**Exercise objective**
Give the data again exactly, without its images.
==== Data supplied
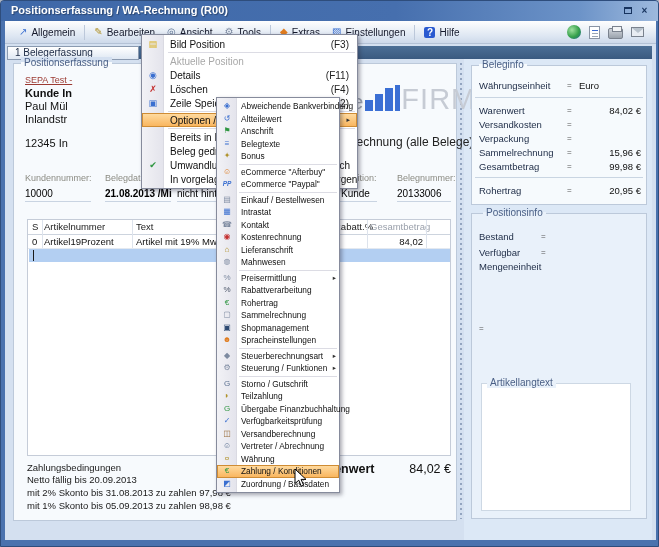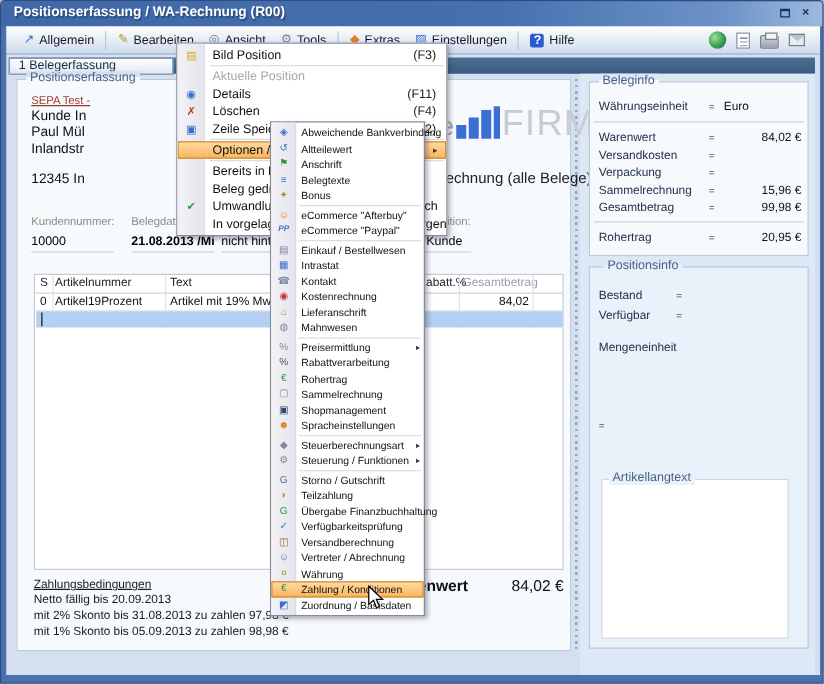--- a/index.html
+++ b/index.html
@@ -180,7 +180,7 @@
   <span class="glabel lbl-pos">Positionserfassung</span>
 
   <span class="sepa">SEPA Test -</span>
-  <span class="addr" style="top:86px;">Kunde In</span>
+  <span class="addr" style="top:86px;font-weight:bold;">Kunde In</span>
   <span class="addr" style="top:99px;">Paul Mül</span>
   <span class="addr" style="top:112px;">Inlandstr</span>
   <span class="addr" style="top:136px;">12345 In</span>

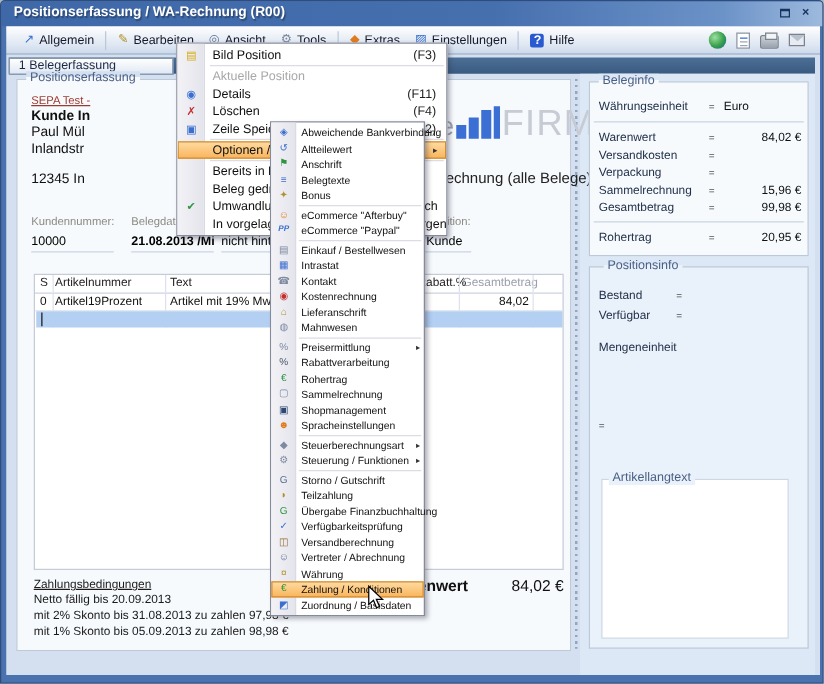--- a/index.html
+++ b/index.html
@@ -211,6 +211,10 @@
     <span class="flabel">Zahlungskondition:</span>
     <span class="fvalue">Kunde</span>
   </div>
+  <div class="field f5">
+    <span class="flabel">Belegnummer:</span>
+    <span class="fvalue">20133006</span>
+  </div>
 
   <div class="table">
     <span class="th" style="left:4px;">S</span>

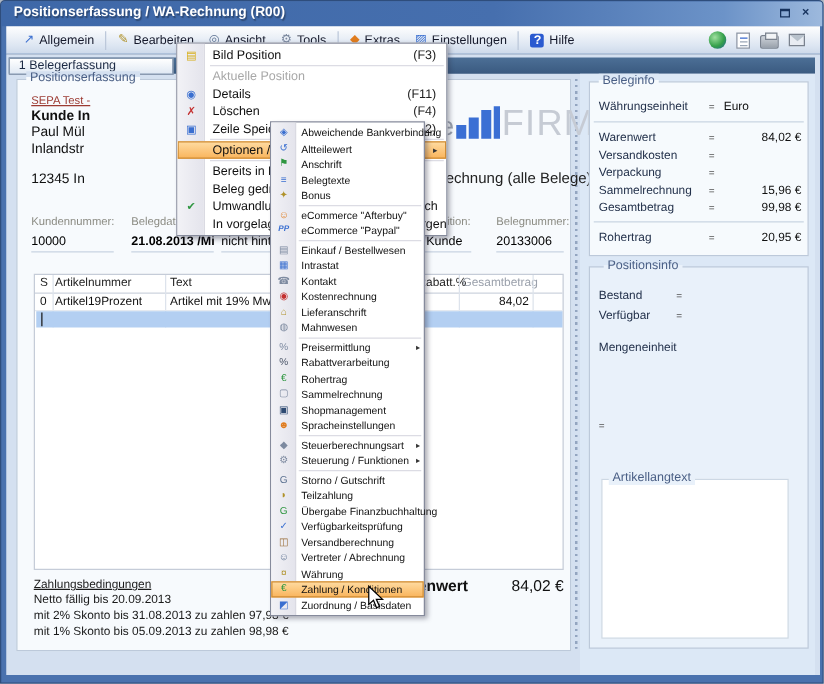--- a/index.html
+++ b/index.html
@@ -296,7 +296,7 @@
       <span class="ieq">=</span>
       <span class="iv"></span>
   </div>
-  <div class="inforow pi-row" style="top:272px;flex-direction:column;">
+  <div class="inforow pi-row" style="top:260px;flex-direction:column;">
     <span class="il">Mengeneinheit</span>
       <span class="ieq">=</span>
       <span class="iv"></span>

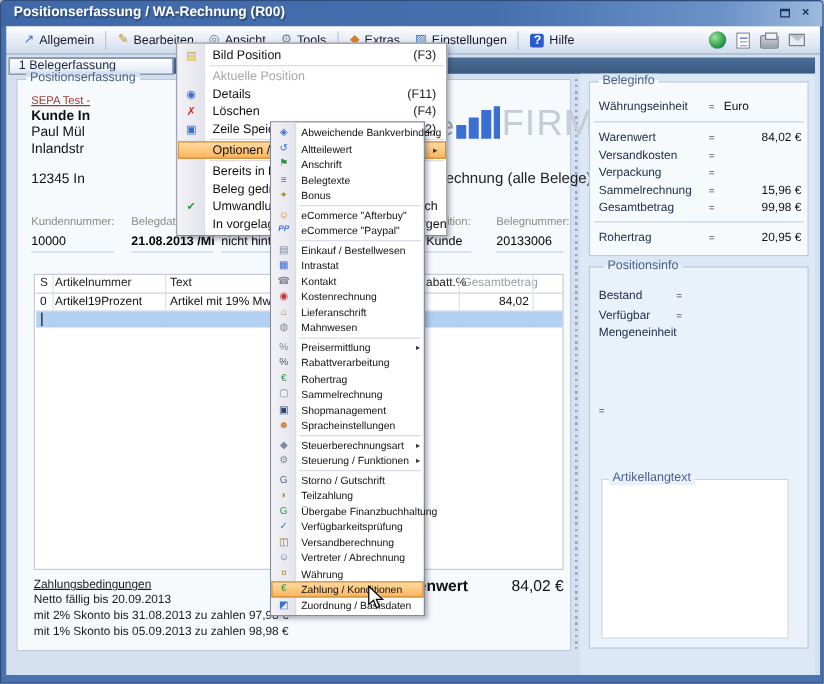--- a/index.html
+++ b/index.html
@@ -66,7 +66,7 @@
   .caret{position:absolute;left:5px;top:30px;width:1px;height:11px;background:#1a1a1a;}
   
   .pay{position:absolute;left:26px;font-size:9.5px;color:#1a1a1a;white-space:nowrap;}
-  .pay.title{text-decoration:underline;}
+  .pay.title{}
   .total-label{position:absolute;left:310px;top:461px;font-size:12.5px;font-weight:bold;color:#111;}
   .total-value{position:absolute;left:378px;top:461px;width:72px;text-align:right;font-size:12.5px;color:#111;}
========
**Reply**
--- a/index.html
+++ b/index.html
@@ -180,7 +180,7 @@
   <span class="glabel lbl-pos">Positionserfassung</span>
 
   <span class="sepa">SEPA Test -</span>
-  <span class="addr" style="top:86px;">Kunde In</span>
+  <span class="addr" style="top:86px;font-weight:bold;">Kunde In</span>
   <span class="addr" style="top:99px;">Paul Mül</span>
   <span class="addr" style="top:112px;">Inlandstr</span>
   <span class="addr" style="top:136px;">12345 In</span>

--- a/index.html
+++ b/index.html
@@ -211,6 +211,10 @@
     <span class="flabel">Zahlungskondition:</span>
     <span class="fvalue">Kunde</span>
   </div>
+  <div class="field f5">
+    <span class="flabel">Belegnummer:</span>
+    <span class="fvalue">20133006</span>
+  </div>
 
   <div class="table">
     <span class="th" style="left:4px;">S</span>

--- a/index.html
+++ b/index.html
@@ -296,7 +296,7 @@
       <span class="ieq">=</span>
       <span class="iv"></span>
   </div>
-  <div class="inforow pi-row" style="top:272px;flex-direction:column;">
+  <div class="inforow pi-row" style="top:260px;flex-direction:column;">
     <span class="il">Mengeneinheit</span>
       <span class="ieq">=</span>
       <span class="iv"></span>

--- a/index.html
+++ b/index.html
@@ -66,7 +66,7 @@
   .caret{position:absolute;left:5px;top:30px;width:1px;height:11px;background:#1a1a1a;}
   
   .pay{position:absolute;left:26px;font-size:9.5px;color:#1a1a1a;white-space:nowrap;}
-  .pay.title{text-decoration:underline;}
+  .pay.title{}
   .total-label{position:absolute;left:310px;top:461px;font-size:12.5px;font-weight:bold;color:#111;}
   .total-value{position:absolute;left:378px;top:461px;width:72px;text-align:right;font-size:12.5px;color:#111;}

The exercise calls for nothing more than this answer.